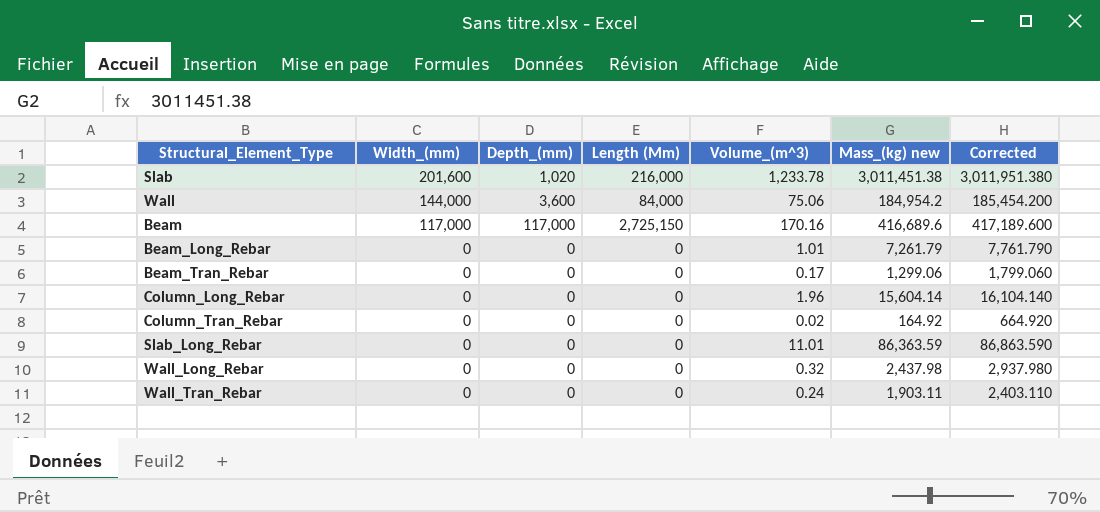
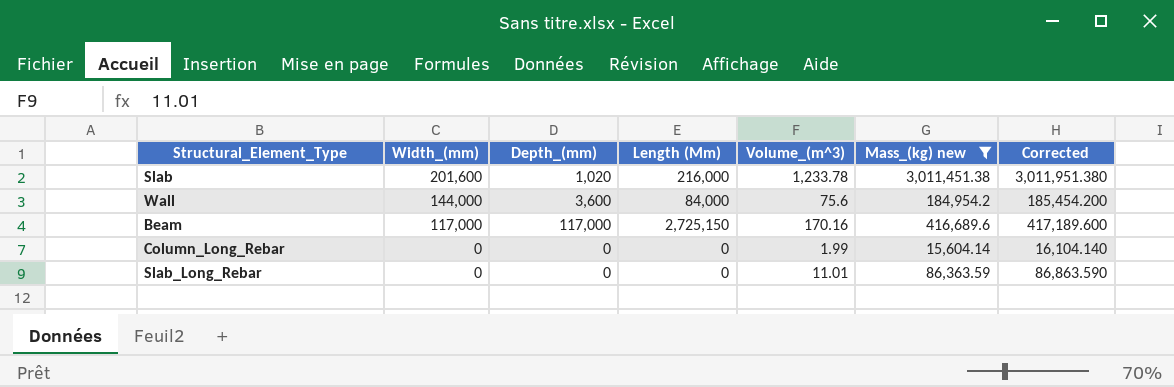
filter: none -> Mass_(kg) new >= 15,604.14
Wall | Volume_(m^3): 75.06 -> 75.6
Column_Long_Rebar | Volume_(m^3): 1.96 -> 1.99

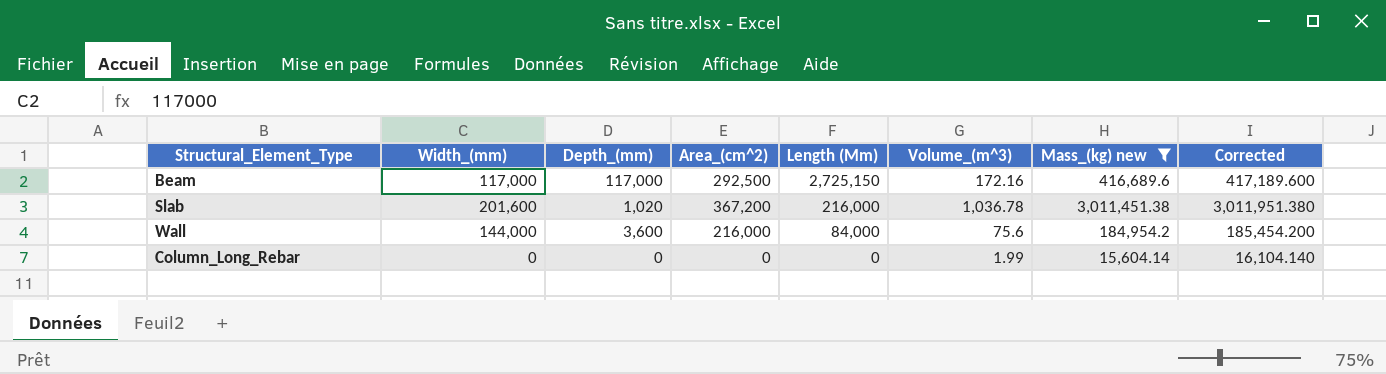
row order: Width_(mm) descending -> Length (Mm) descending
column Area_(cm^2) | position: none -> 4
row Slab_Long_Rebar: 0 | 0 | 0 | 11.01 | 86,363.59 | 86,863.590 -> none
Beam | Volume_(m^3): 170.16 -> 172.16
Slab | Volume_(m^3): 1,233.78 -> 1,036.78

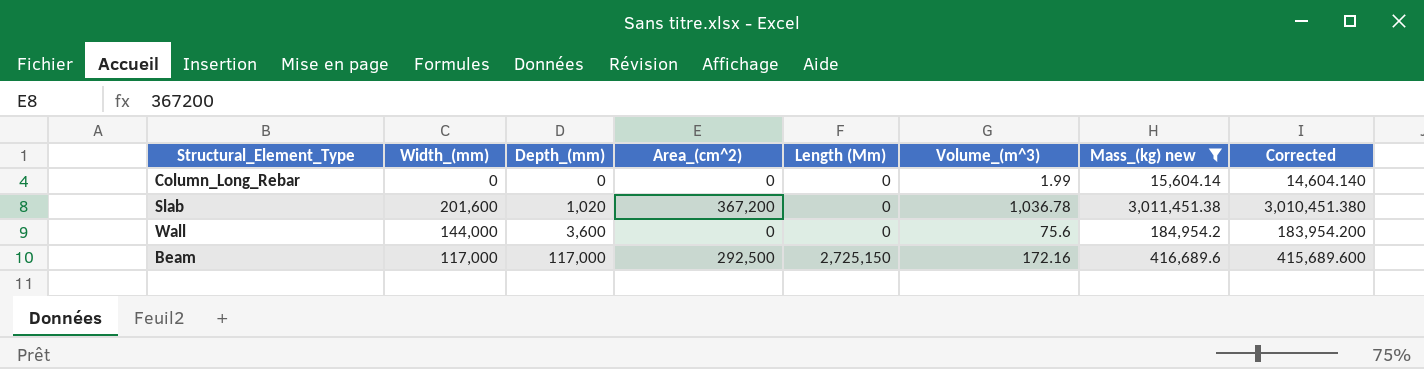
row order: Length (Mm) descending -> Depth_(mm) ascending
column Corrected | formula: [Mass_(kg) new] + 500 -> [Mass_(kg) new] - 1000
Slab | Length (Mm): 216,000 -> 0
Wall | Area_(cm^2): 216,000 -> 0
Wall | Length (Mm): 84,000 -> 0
☆ ☆ ☆ ☆
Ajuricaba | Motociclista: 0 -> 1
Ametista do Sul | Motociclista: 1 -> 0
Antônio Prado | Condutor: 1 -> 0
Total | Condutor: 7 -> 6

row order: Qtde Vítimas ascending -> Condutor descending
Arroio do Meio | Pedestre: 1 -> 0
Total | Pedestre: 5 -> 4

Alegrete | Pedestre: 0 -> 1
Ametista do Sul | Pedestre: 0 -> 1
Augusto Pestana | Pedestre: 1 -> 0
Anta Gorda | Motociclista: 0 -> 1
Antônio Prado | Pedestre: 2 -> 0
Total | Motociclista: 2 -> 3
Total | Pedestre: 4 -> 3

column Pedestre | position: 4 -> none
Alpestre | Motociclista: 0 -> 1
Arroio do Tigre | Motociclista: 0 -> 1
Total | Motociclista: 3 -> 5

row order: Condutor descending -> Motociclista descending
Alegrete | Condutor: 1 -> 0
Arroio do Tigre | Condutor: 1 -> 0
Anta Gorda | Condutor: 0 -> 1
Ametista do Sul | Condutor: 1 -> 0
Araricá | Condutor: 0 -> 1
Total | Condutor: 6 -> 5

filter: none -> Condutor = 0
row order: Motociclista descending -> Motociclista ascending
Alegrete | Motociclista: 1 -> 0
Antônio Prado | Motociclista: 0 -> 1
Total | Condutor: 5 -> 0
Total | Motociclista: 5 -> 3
☆ ☆ ☆ ☆
== PROBLEM ==
In the listing above, transcribe exactly everything from the line containing "Total | Condutor: 6 -> 5" down to the line containing "Total | Motociclista: 5 -> 3", including both and nothing more.

== OUTPUT FOR THIS EXERCISE ==
Total | Condutor: 6 -> 5

filter: none -> Condutor = 0
row order: Motociclista descending -> Motociclista ascending
Alegrete | Motociclista: 1 -> 0
Antônio Prado | Motociclista: 0 -> 1
Total | Condutor: 5 -> 0
Total | Motociclista: 5 -> 3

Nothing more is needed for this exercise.